Oregon begins major plastics recycling study

Oregon begins major plastics study

By Bobby Elliott, Plastics Recycling Update

Oregon is in the early stages of conducting a major study on plastics recycling to assess how the state can boost recovery rates while reducing greenhouse gas emissions and energy use.

While Oregon's PET beverage container recycling rate is currently 54 percent, Oregon's Department of Environmental Quality (DEQ) believes a wide range of plastics can be tapped to further the state's recycling and environmental initiatives. As a result, the DEQ has teamed up with the Metro regional government, which helps administer projects in the Portland metro area and has provided $70,000 in funding for the project.

Industry stakeholders will also have a role in developing the comprehensive study set to be published in May or June of next year.

Working alongside a contractor, the group will review and analyze the most recent data available on plastics recycling in Oregon to identify where the sector may be able to improve. In addition to an extensive analysis of the data, a list of recommendations and emerging technologies will be presented at the conclusion of the study. DEQ's recycling specialist, Peter Spendelow, believes the study will help the state understand not only where but how it can bolster recovery rates.

Spendelow told Plastics Recycling Update that the new study, which builds on data from a background paper published by the DEQ in May, will go into greater depth and "cover a wide range of topics not currently included in the background paper."

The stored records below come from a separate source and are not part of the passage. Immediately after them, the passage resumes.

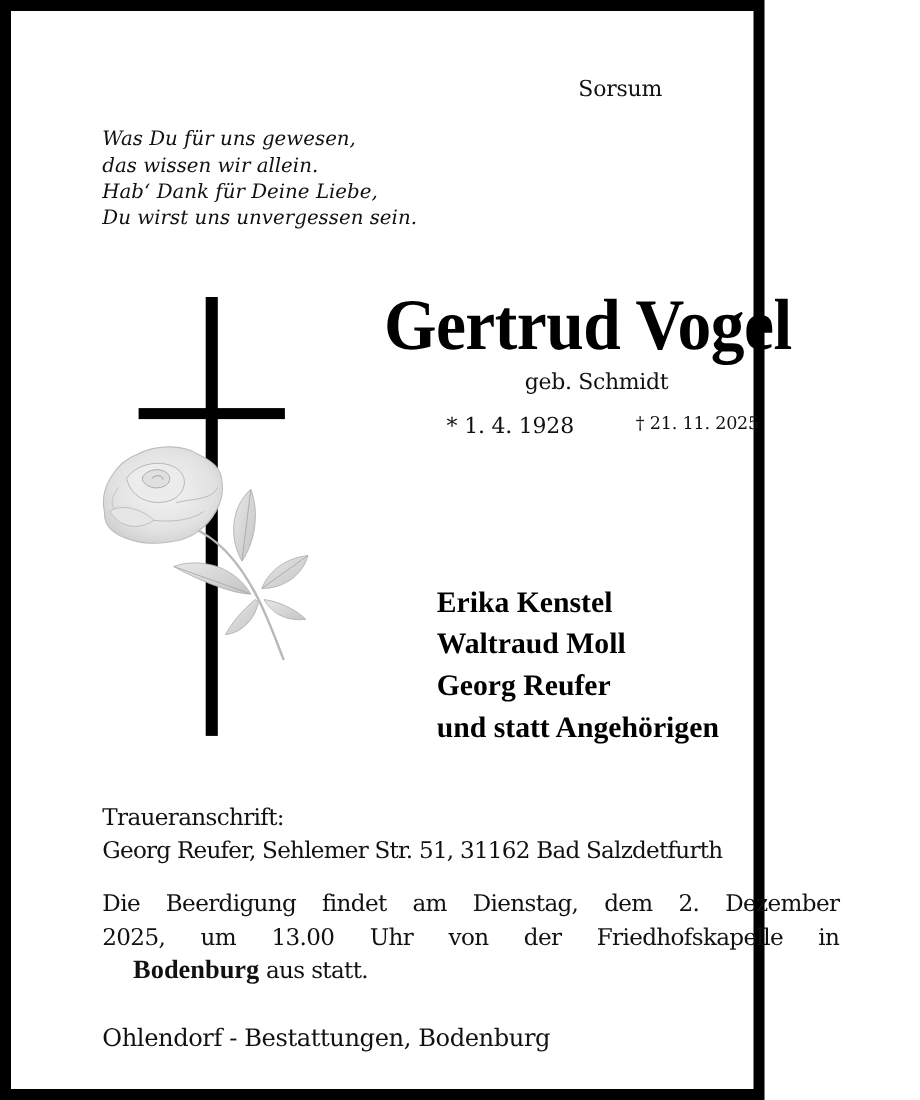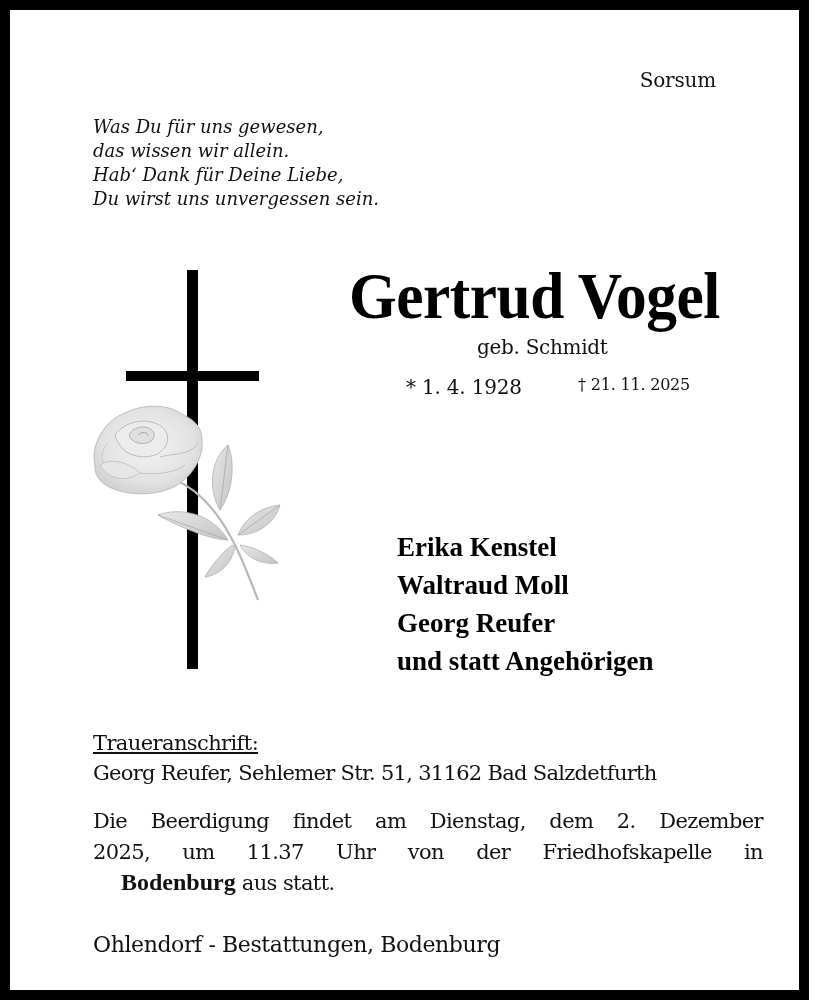--- a/index.html
+++ b/index.html
@@ -1,35 +1,35 @@
 <!DOCTYPE html>
 <html><head>
 <meta charset="utf-8">
 <style>
   html, body { margin: 0; padding: 0; background: #ffffff; }
   body { width: 836px; height: 1000px; position: relative; overflow: hidden; }
   .frame {
-    position: absolute; left: 0; top: 0; width: 809px; height: 1000px;
+    position: absolute; left: 0; top: 0; width: 695px; height: 1000px;
     box-sizing: border-box; border: 10px solid #000000; background: #ffffff;
   }
   .t { position: absolute; white-space: nowrap; color: #111111;
        font-family: "DejaVu Serif", "Liberation Serif", serif; line-height: 1; }
   .place { right: 83px; top: 60px; font-size: 20px; letter-spacing: -0.2px; }
   .poem { left: 83px; top: 105px; font-size: 18px; font-style: italic; line-height: 24px; }
   .poem div { white-space: nowrap; }
   .name { left: 339px; top: 253px; font-family: "Liberation Serif", serif; font-weight: bold;
           font-size: 66px; letter-spacing: -0.5px; transform-origin: left top; transform: scaleX(0.93); color: #000; }
   .born-name { left: 467px; top: 327px; font-size: 20px; letter-spacing: -0.3px; }
   .date-born { left: 396px; top: 367px; font-size: 20px; letter-spacing: -0.2px; }
   .date-died { left: 568px; top: 367px; font-size: 16px; letter-spacing: -0.2px; }
   .dank { left: 387px; top: 449px; font-size: 21px; line-height: 29px; letter-spacing: -0.4px; }
   .mourners { left: 387px; top: 518px; font-family: "Liberation Serif", serif; font-weight: bold;
               font-size: 27px; line-height: 38px; color: #000; }
   .mourners div { white-space: nowrap; }
-  .addr-label { left: 83px; top: 723px; font-size: 21px; letter-spacing: -0.6px; text-decoration: underline; }
+  .addr-label { left: 83px; top: 723px; font-size: 21px; letter-spacing: -0.6px; }
   .addr { left: 83px; top: 753px; font-size: 21px; letter-spacing: -0.7px; width: 670px; }
   .funeral { position: absolute; left: 83px; top: 796px; width: 670px; font-size: 21px; line-height: 30.5px;
              font-family: "DejaVu Serif", "Liberation Serif", serif; color: #111; text-align: justify;
              letter-spacing: -0.6px; }
   .funeral .fline { display: block; text-align: justify; text-align-last: justify; white-space: nowrap; }
   .funeral .fline.last { text-align-last: left; margin-left: 28px; }
   .funeral b { font-family: "Liberation Serif", serif; font-size: 24px; letter-spacing: 0; }
   .undertaker { left: 83px; top: 924px; font-size: 22px; letter-spacing: -0.4px; }
   .cross-v { position: absolute; left: 177px; top: 260px; width: 11px; height: 399px; background: #000; }
   .cross-h { position: absolute; left: 116px; top: 361px; width: 133px; height: 10px; background: #000; }
@@ -97,19 +97,19 @@
     <div>Waltraud Moll</div>
     <div>Georg Reufer</div>
     <div>und statt Angehörigen</div>
   </div>
 
   <div class="t addr-label">Traueranschrift:</div>
   <div class="t addr">Georg Reufer, Sehlemer Str. 51, 31162 Bad Salzdetfurth</div>
 
   <div class="funeral">
     <span class="fline">Die Beerdigung findet am Dienstag, dem 2. Dezember</span>
-    <span class="fline">2025, um 11.37 Uhr von der Friedhofskapelle in</span>
+    <span class="fline">2025, um 13.00 Uhr von der Friedhofskapelle in</span>
     <span class="fline last"><b>Bodenburg</b><span> aus statt.</span></span>
   </div>
 
   <div class="t undertaker">Ohlendorf - Bestattungen, Bodenburg</div>
 
 </div>
 
 </body></html>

While it remains to be seen what plastics will be highlighted in the report, Spendelow said that polypropylene "might be one resin to consider targeting for future recovery." Polypropylene accounted for 39 percent of all non-bottle rigid plastics recycling in the U.S. during 2011, according to a recent study by Moore Recycling Associates. That figure is anticipated to grow over the next decade as curbside programs across the U.S. continue to accept more non-bottle plastics.